There are many discrepancies in America in the wake of the financial crisis. On the one hand, the Fed is constantly printing fresh money, and the government spent $182 billion to bail out a single company, the insurance giant AIG. On the other hand, the lights are in fact going out in some areas, because Washington, citing the need to reduce spending, is unwilling to provide local governments with financial assistance. "America is now on the unlit, unpaved road to nowhere," economist Krugman warns.

Chanelle Sabedra is already on that road. She and her husband have been sleeping in their car for almost three weeks now. "We never saw this coming, never ever," says Sabedra. She starts to cry. "I'm an adult, I can take care of myself one way or another, and same with my husband, but (my kids are) too little to go through these things." She has three children; they are nine, five and three years old.

"We had a house further south, in San Bernardino," says Sabedra. Her husband lost his job building prefab houses in July 2009. The utility company turned off the gas. "We were boiling water on the barbeque to bathe our kids," she says. No longer able to pay the rent, the Sabedras were evicted from their house in August.

Friends and relatives had few resources to help them. Now they live in a room at the Salvation Army homeless shelter in downtown Ventura, which is run by Captain Finley.

The sudden plunge into homelessness is a reality that's difficult to understand, given the images of America we are accustomed to seeing in television series and films. They always depict homes with well-kept yards and two-car garages with basketball hoops attached to them. This America still exists, but it's shrinking. And often those who are managing to keep the illusion alive can hardly afford to do so.

Americans have been struggling with a rising cost of living for the past 20 years. At the beginning of the decade, families were already paying twice as much for health insurance and their mortgages than the previous generation did.
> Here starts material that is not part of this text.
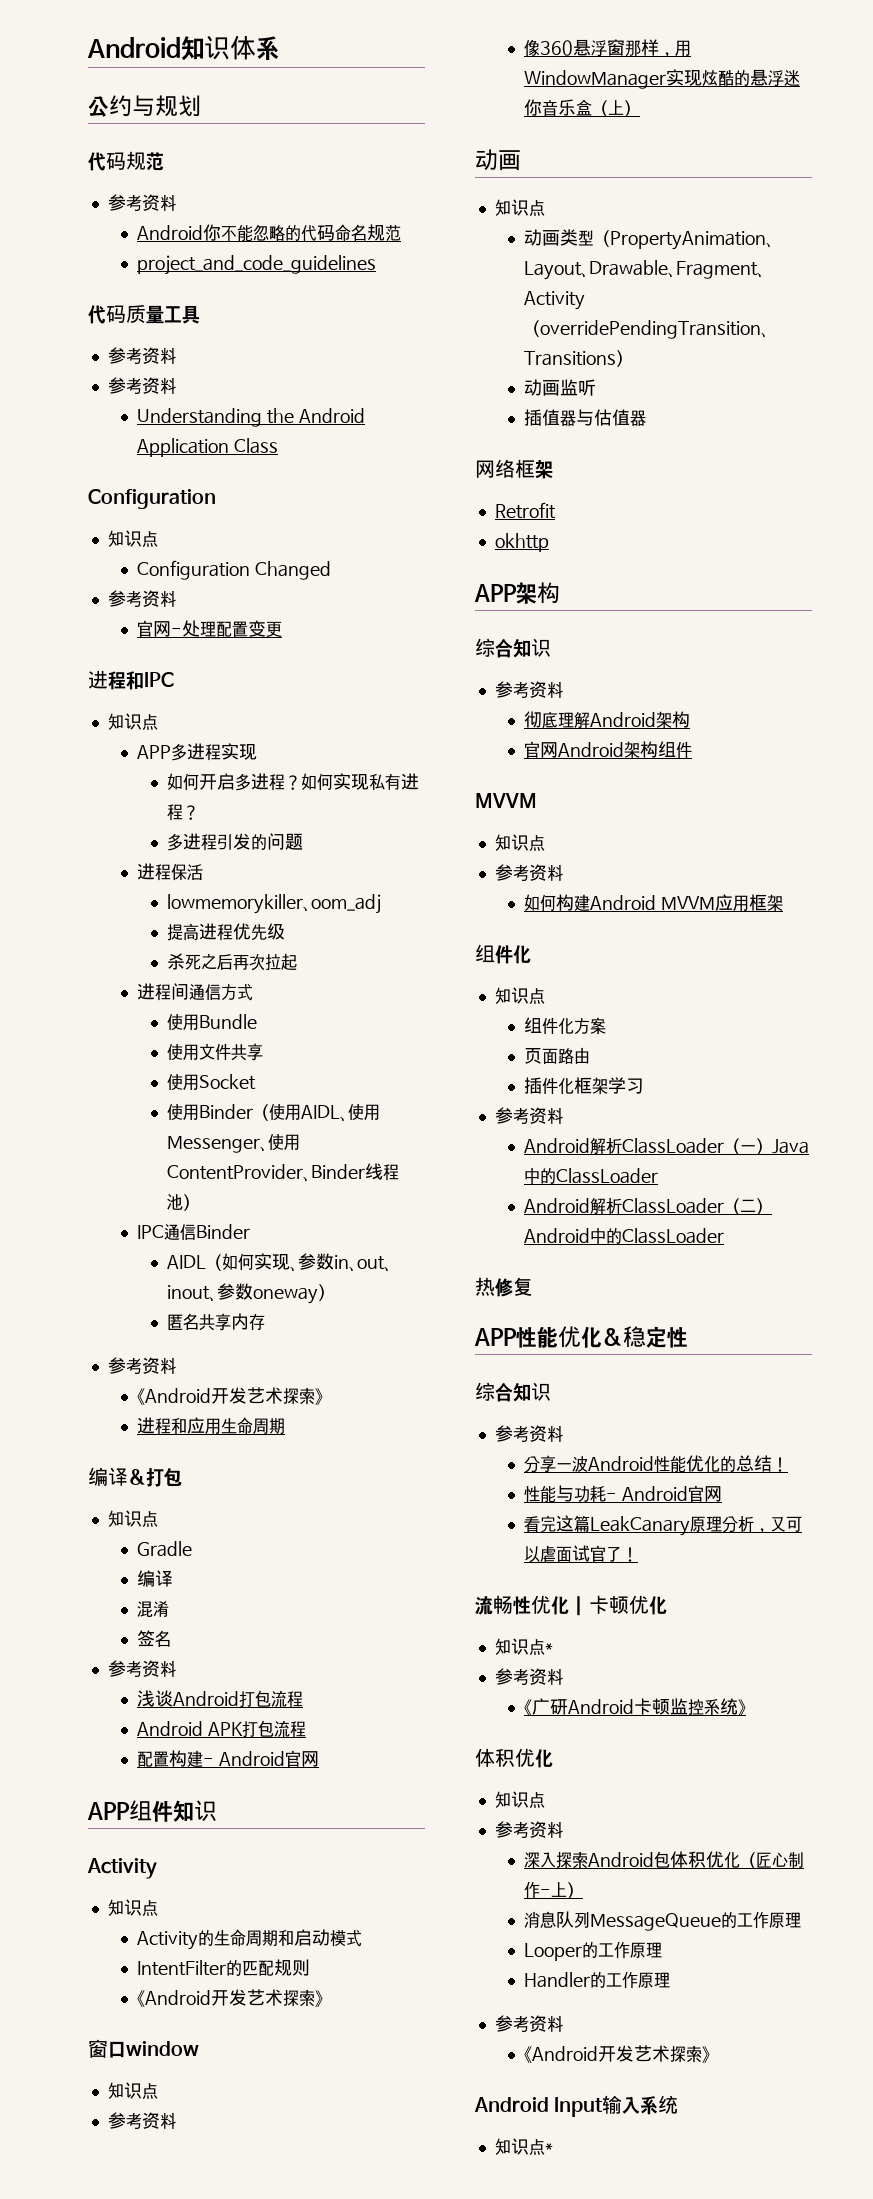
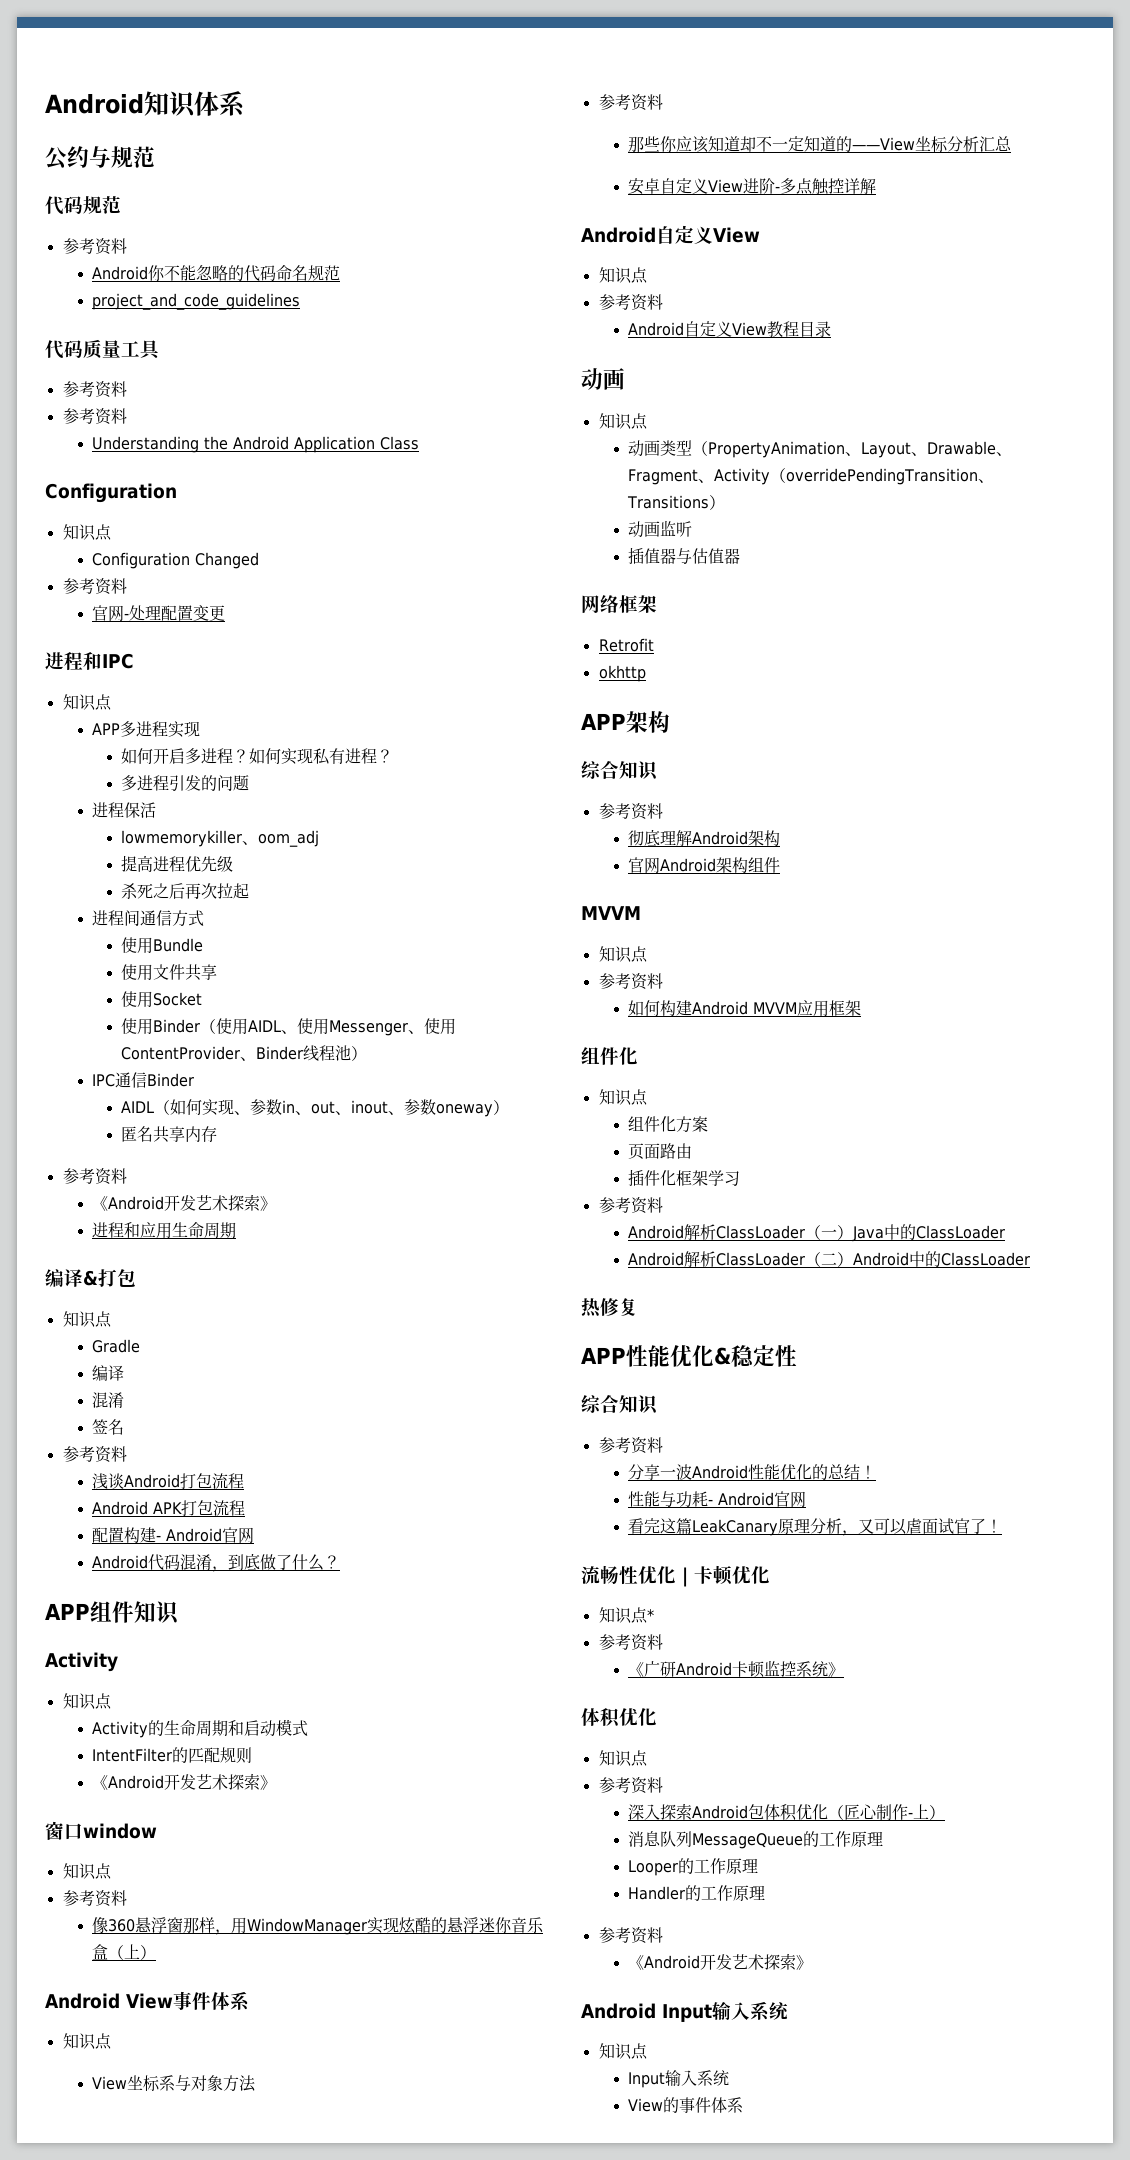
[178,95,201,117] 划 -> [133,146,155,168] 范
(320, 1759) none -> [91,1553,340,1572] // Android代码混淆，到底做了什么？
(641, 108) none -> [45,1991,249,2011] [62,2033,112,2050] [91,2075,256,2092] [598,94,663,111] [627,136,1012,153] [627,178,876,195] [581,225,760,244] [598,267,648,284] [598,294,663,311] [627,321,831,338] // Android View事件体系 // 知识点 // View坐标系与对象方法 // 参考资料 // 那些你应该知道却不一定知道的——View坐标分析汇总 // 安卓自定义View进阶-多点触控详解 // Android自定义View // 知识点 // 参考资料 // Android自定义View教程目录
[544,2143,553,2153] * -> [627,2070,729,2088] [627,2097,743,2113] // Input输入系统 // View的事件体系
"To cope, millions of families put a second parent into the workforce," says Harvard Professor Elizabeth Warren, who President Obama appointed to chair the congressional panel to oversee the government's bank bailout program. According to Warren, the average family has spent all of its income and used up its savings "just to stay afloat a little while longer."

Spiraling Debt

Because they lacked savings, Americans began borrowing money to cover all of their other expenses, including education, healthcare and consumption. American consumer debt now totals about $13.5 trillion.

Many people threaten to suffocate under the burden of their debt. Some 61 percent of Americans have no financial reserves and are living from paycheck to paycheck. As little as a single hospital bill can spell potential financial ruin.

Chanelle Sabedra's husband has found another job, this time as a warehouse worker for a company that makes aircraft turbines. But he doesn't earn enough to get the family out of the homeless shelter. "I haven't got a new job yet," says Sabedra. Her husband's job doesn't pay enough, and the couple has now joined the growing ranks of the working poor, for whom even two low-wage jobs are insufficient to feed their families. "We need the second income," says Sabedra. "Just the baby alone is $600 a month for half-day care."

In pre-recession America, she and her husband would have had two jobs each to make ends meet. They would have worked at the cash register at Wal-Mart during the day, flipped burgers at McDonald's in the early evening and perhaps spent half the night working as a security guard or cleaning buildings. These are all low-paying jobs, hardly careers, but the combined income is usually enough to keep a family afloat. In pre-recession America, life wasn't luxurious for Chanelle Sabedra, but it was doable if they were willing to work hard enough and sacrifice enough of their lives to stay afloat.

What kind of a job is she looking for now? "Anything right now. Mostly I'm looking for retail, or just anything to get me started, but there's just nothing out there," says Sabedra.